Design and Evaluation of Artificial Intelligence-Based Intrusion Detection for Smart Grids
DOI:
https://doi.org/10.32792/universityofthi-qar.v21i2.498Keywords:
Smart Grid Security, Intrusion Detection, CNN, GATv2, Adversarial Training, XAI, Sherlock DatasetAbstract
Traditional Intrusion Detection Systems (IDS) in smart grids suffer from intrinsic limitations due to their reliance on fixed rules or known attack signatures, rendering them ineffective against unknown threats and zero-day attacks. This paper proposes a novel hybrid deep learning framework that combines Convolutional Neural Networks (CNN) and Graph Attention Networks version 2 (GATv2) to effectively capture local spatial patterns and structural topological relationships in smart grid traffic.
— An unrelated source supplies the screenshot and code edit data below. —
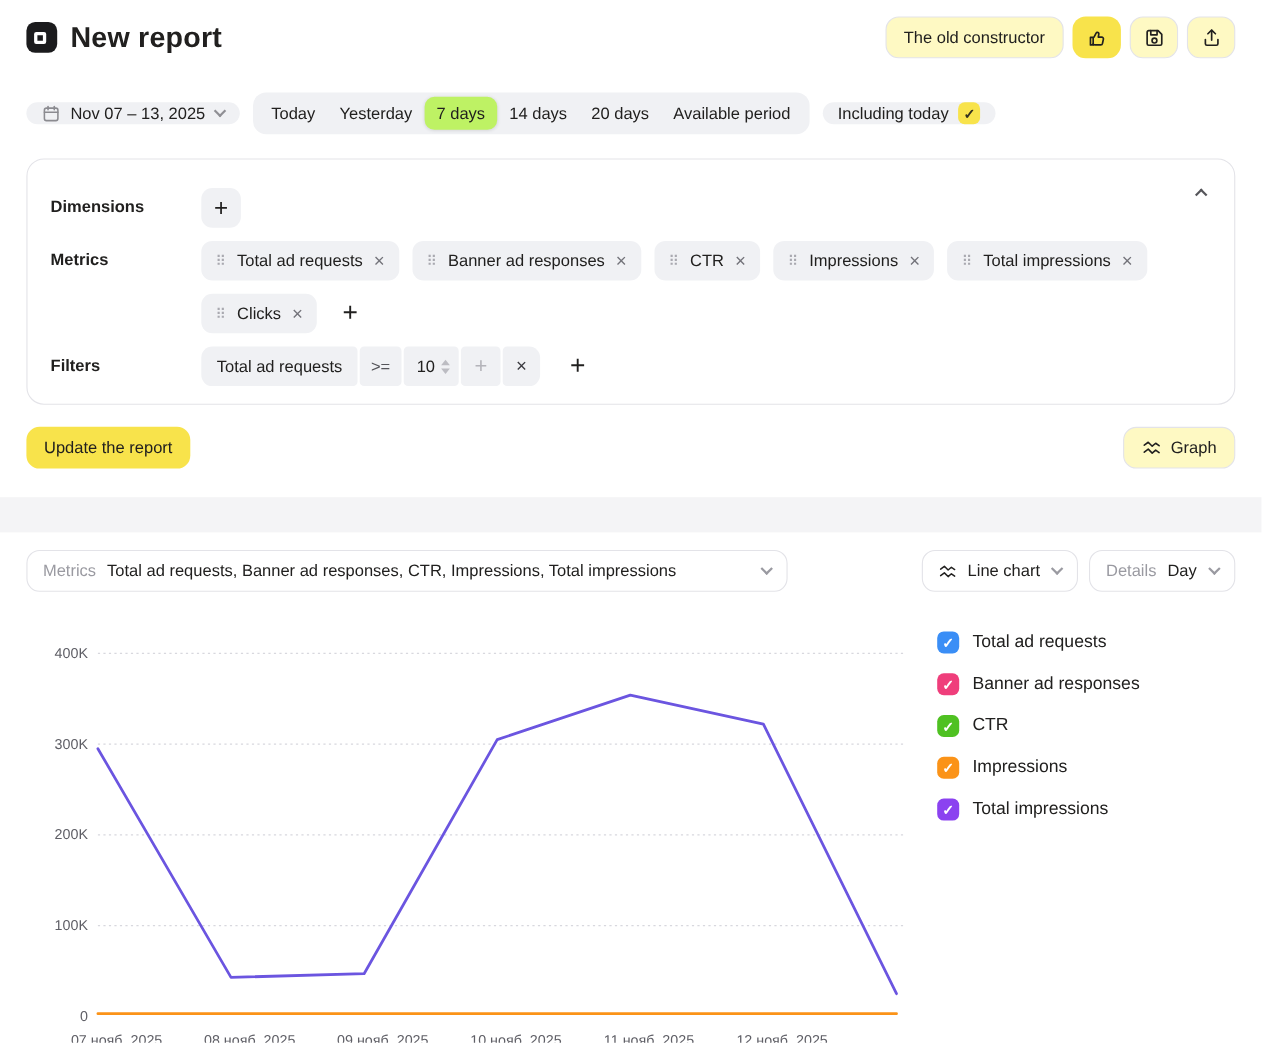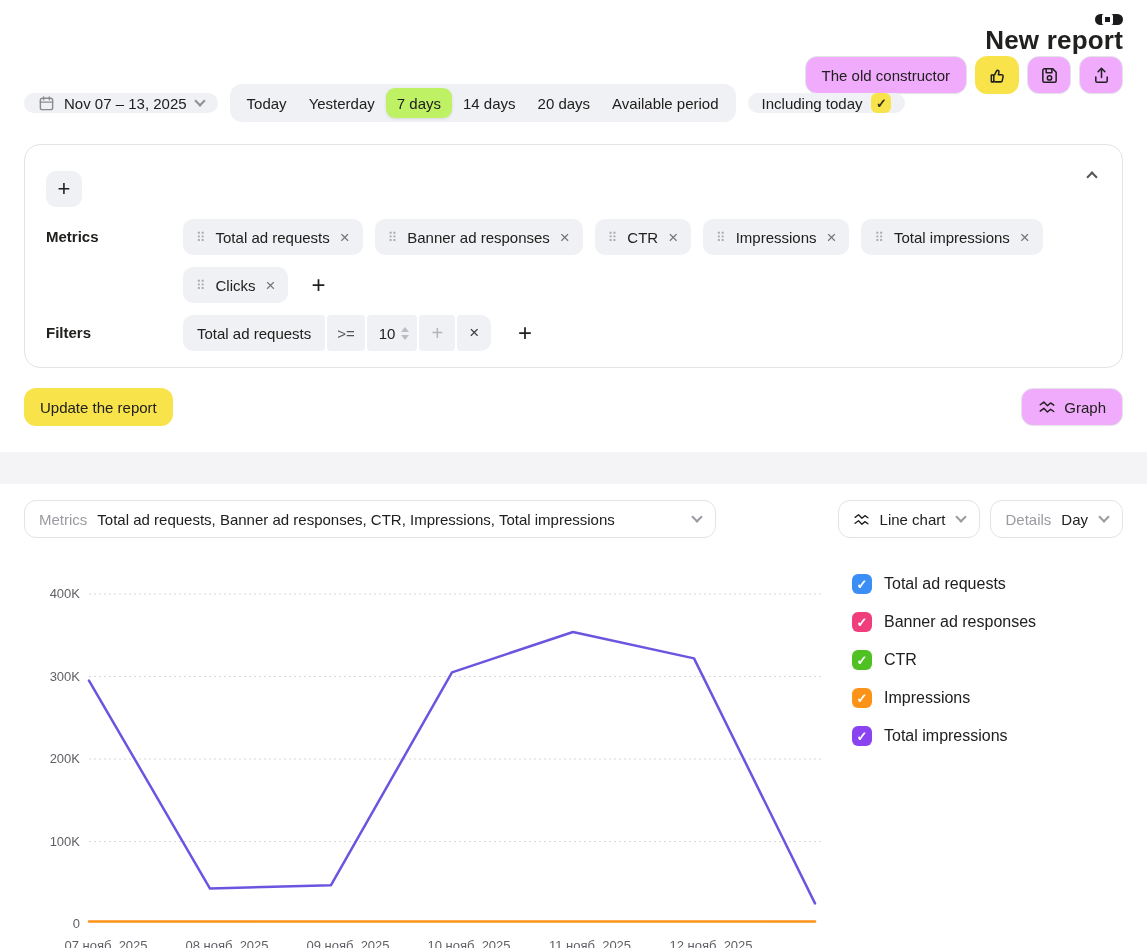--- a/index.html
+++ b/index.html
@@ -4,30 +4,30 @@
 <style>
   * { box-sizing: border-box; margin: 0; padding: 0; }
   html,body { width:1147px; height:948px; overflow:hidden; }
   body {
     font-family: "Liberation Sans", sans-serif;
     color:#21201f; background:#fff; font-size:15px;
   }
   .pad { padding-left:24px; padding-right:24px; }
 
   
-  .header { display:flex; align-items:flex-end; padding-top:14px; height:54px;flex-direction:column; }
+  .header { display:flex; align-items:center; padding-top:14px; height:54px; }
   .logo { width:28px; height:28px; background:#1b1b1d; border-radius:8px;
           display:flex; align-items:center; justify-content:center; }
   .logo-inner { width:11px; height:11px; border:3px solid #fff; border-radius:2px; margin-right:4px; }
   h1 { font-size:26px; font-weight:700; margin-left:12px; letter-spacing:.2px; }
   .header-actions { margin-left:auto; display:flex; gap:8px; }
   .btn { display:inline-flex; align-items:center; justify-content:center; gap:8px;
          height:38px; border-radius:12px; border:none; background:#f0f1f4;
          font-family:inherit; font-size:15px; color:#21201f; cursor:pointer; padding:0 16px; }
-  .btn.outline { background:#f0abfc; border:1px solid #e3e3e8; }
+  .btn.outline { background:#fef9c3; border:1px solid #e3e3e8; }
   .btn.yellow  { background:var(--yellow,#f8e34b); }
   .btn.icon-only { width:44px; padding:0; }
 
   
   .date-row { display:flex; align-items:center; gap:12px; margin-top:30px; }
   .chip { display:inline-flex; align-items:center; gap:9px; height:20px;
           background:#f0f1f4; border-radius:12px; padding:0 14px; cursor:pointer; }
   .presets { display:flex; align-items:center; height:38px; background:#f0f1f4;
              border-radius:12px; padding:0 6px; }
   .preset { height:30px; display:flex; align-items:center; padding:0 11px;
@@ -152,20 +152,21 @@
   <div class="chip">
     <span>Including today</span>
     <span class="cb yellow">✓</span>
   </div>
 </div>
 
 <div class="panel">
   <span class="chev up collapse"></span>
 
   <div class="prow">
+    <div class="plabel">Dimensions</div>
     <button class="sq-btn">+</button>
   </div>
 
   <div class="prow">
     <div class="plabel">Metrics</div>
     <div class="chips-wrap">
       <div class="mchip">
         <span class="handle">⠿</span>
         <span>Total ad requests</span>
         <span class="x-icon">×</span>

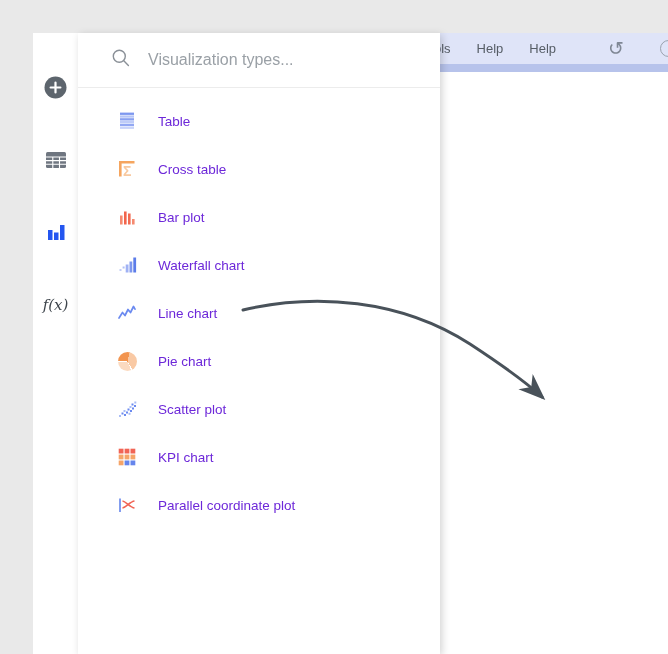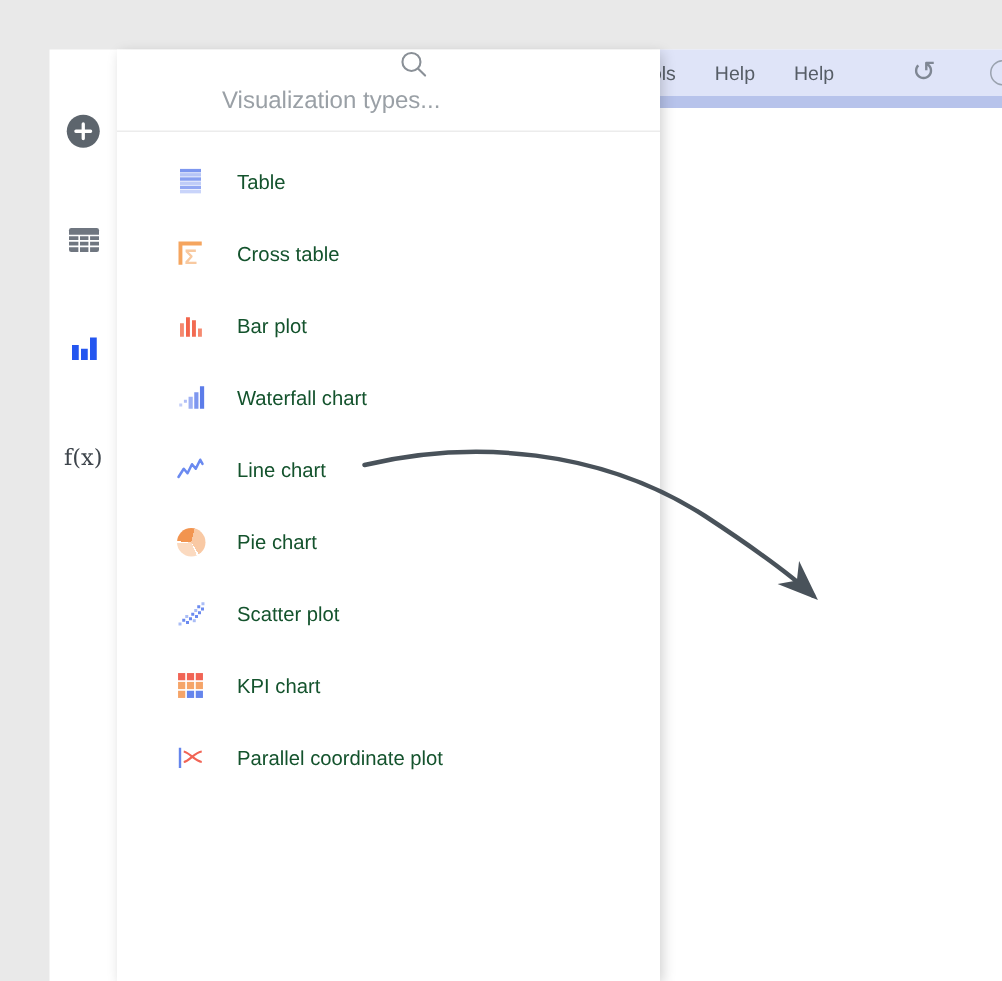--- a/index.html
+++ b/index.html
@@ -26,40 +26,40 @@
   .topbar-strip{position:absolute; left:440px; top:64px; width:228px; height:8px; background:#b7c3eb; z-index:3;}
   
   .sidebar{
     position:absolute; left:33px; top:33px; width:45px; bottom:0; background:#ffffff;
     display:flex; flex-direction:column; align-items:center; z-index:2;
   }
   .side-btn{border:none; background:none; padding:0; margin:0; cursor:pointer;
     width:26px; height:26px; display:flex; align-items:center; justify-content:center;}
   .side-btn.b1{margin-top:43px;} .side-btn.b2{margin-top:46px;}
   .side-btn.b3{margin-top:46px;} .side-btn.b4{margin-top:46px;}
-  .fx-glyph{font-family:"DejaVu Serif",serif; font-size:15px; color:#3e454c;}
+  .fx-glyph{font-family:"DejaVu Serif",serif; font-style:italic; font-size:15px; color:#3e454c;}
   
   .popup{
     position:absolute; left:78px; top:33px; width:362px; bottom:0; background:#ffffff;
     box-shadow:2px 2px 8px rgba(0,0,0,0.18); z-index:4;
   }
   .search-row{
     height:55px; border-bottom:1px solid #ececec; display:flex; align-items:center;
-    padding-left:33px; box-sizing:border-box;flex-direction:column;
+    padding-left:33px; box-sizing:border-box;
   }
   .search-input{
     border:none; outline:none; margin-left:15px; font-size:16px; color:#555b62;
     width:270px; font-family:"Liberation Sans",sans-serif; background:transparent;
   }
   .search-input::placeholder{color:#9aa0a6; opacity:1;}
   .viz-list{padding-top:9px;}
   .viz-item{height:48px; display:flex; align-items:center; padding-left:38px; cursor:pointer;}
   .viz-icon{width:22px; height:22px; margin-right:20px; flex:none;
     display:flex; align-items:center; justify-content:center;}
-  .viz-label{font-size:13.5px; color:#14532d;}
+  .viz-label{font-size:13.5px; color:#6d28d9;}
   .pie-shape{
     width:19px; height:19px; border-radius:50%;
     background:conic-gradient(#f2944f 0 14deg, #f9c9a4 14deg 148deg, #ffffff 148deg 157deg,
       #fbdac0 157deg 266deg, #ffffff 266deg 274deg, #f2944f 274deg 360deg);
   }
   
   .arrow-overlay{position:absolute; left:0; top:0; z-index:6; pointer-events:none;}
 </style>
 </head>
 <body>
Furthermore, the framework enhances system robustness against adversarial attacks using Adversarial Training strategies (FGSM and PGD), and integrates Explainable AI (XAI) techniques, specifically SHAP, to increase transparency. Evaluated on Sherlock, UNSW-NB15, and NSL-KDD datasets, the proposed model achieved superior accuracy (99.92% on Sherlock) and strong robustness against adversarial attacks. Key contributions include a noise-resistant hybrid architecture, a validated robustness framework, and the integration of XAI for operator trust.